> _INSTRUCTIONS FOR THE TASK_: Would you please state how many lines in the entries contain the word "refs"? Only the number should be given.

> _DATASET_:
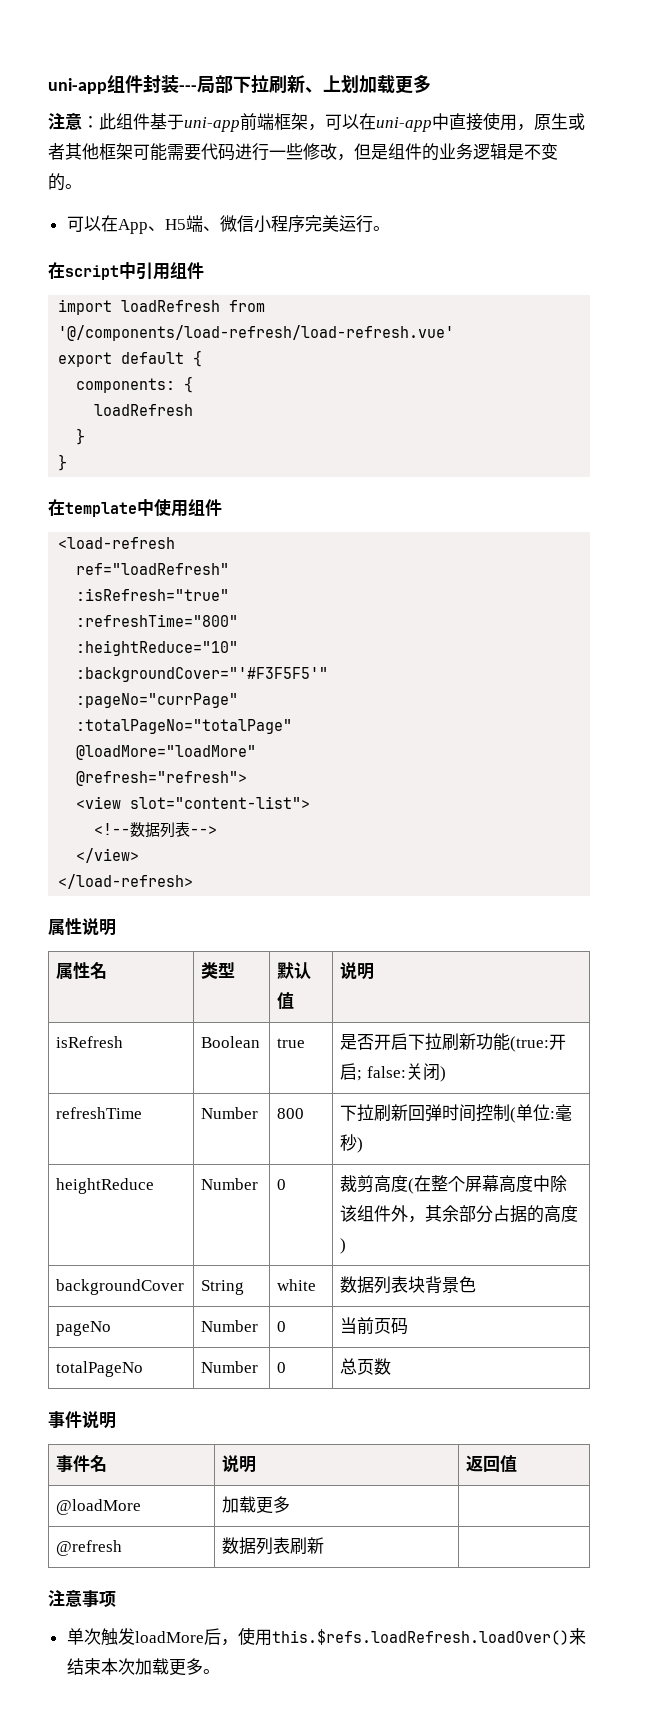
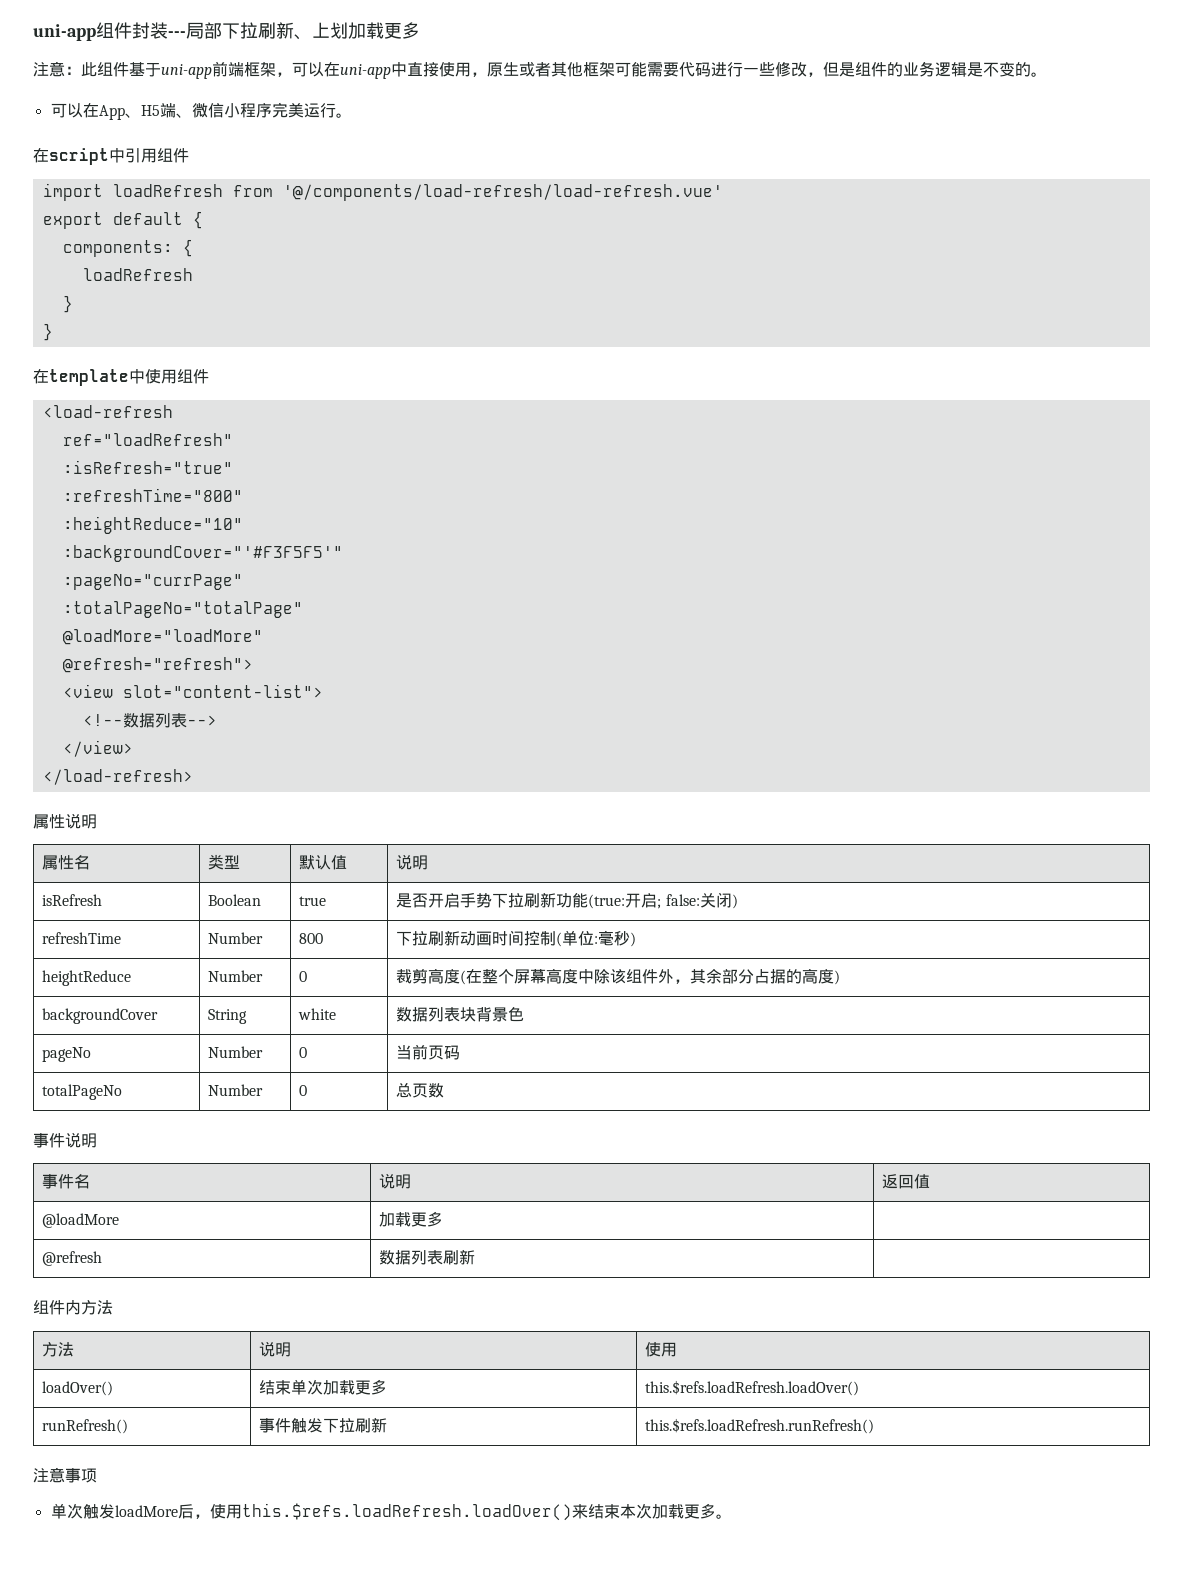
- isRefresh | Boolean | true | 是否开启下拉刷新功能(true:开启; false:关闭)
+ isRefresh | Boolean | true | 是否开启手势下拉刷新功能(true:开启; false:关闭)
- refreshTime | Number | 800 | 下拉刷新回弹时间控制(单位:毫秒)
+ refreshTime | Number | 800 | 下拉刷新动画时间控制(单位:毫秒)
+ 组件内方法
+ 方法 | 说明 | 使用
+ loadOver() | 结束单次加载更多 | this.$refs.loadRefresh.loadOver()
+ runRefresh() | 事件触发下拉刷新 | this.$refs.loadRefresh.runRefresh()

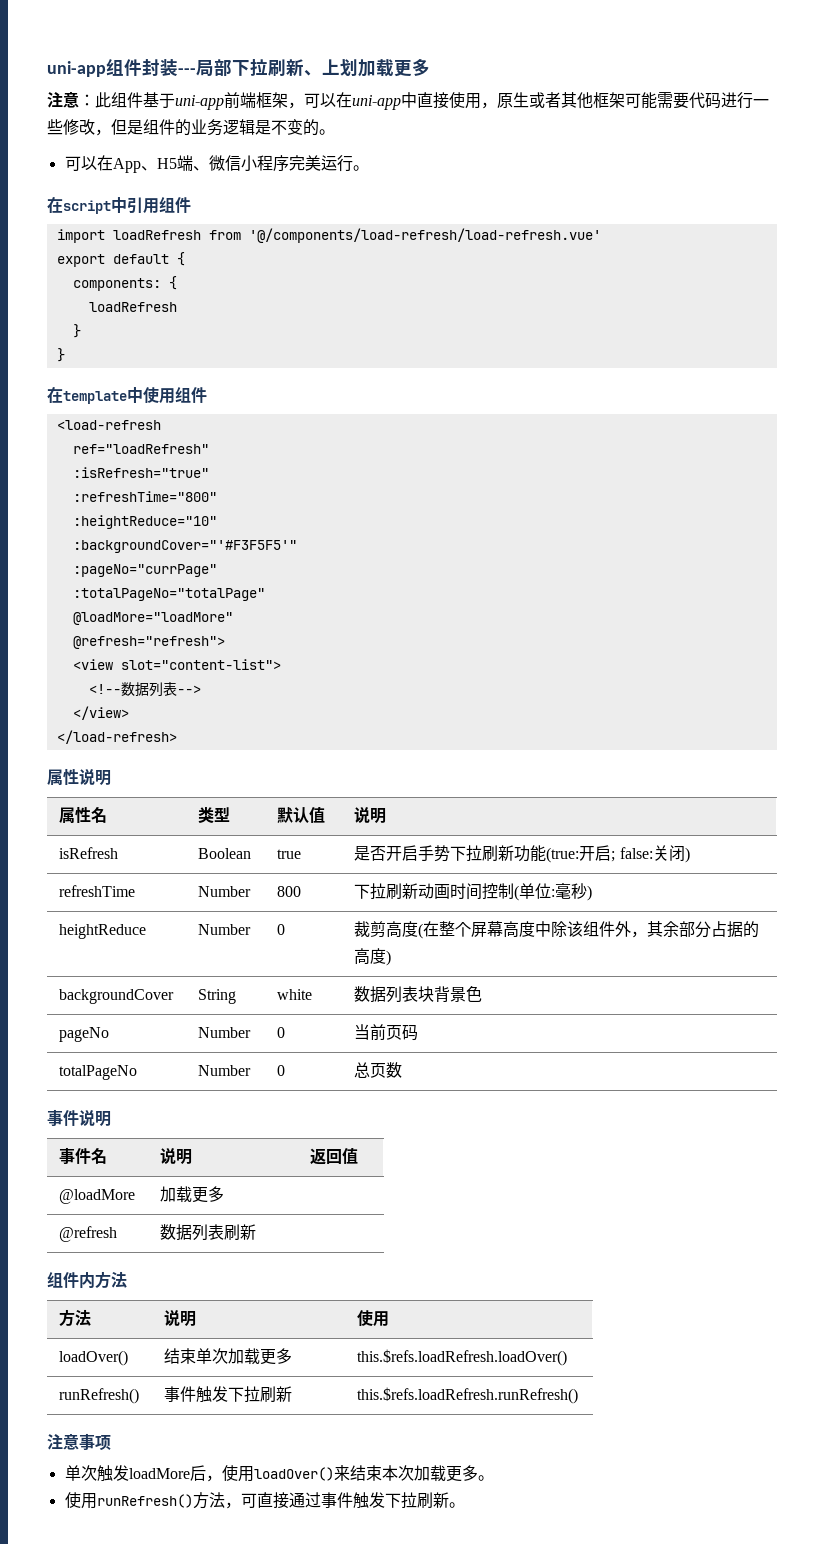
- 单次触发loadMore后，使用this.$refs.loadRefresh.loadOver()来结束本次加载更多。
+ 单次触发loadMore后，使用loadOver()来结束本次加载更多。
+ 使用runRefresh()方法，可直接通过事件触发下拉刷新。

> _ANSWER_: 3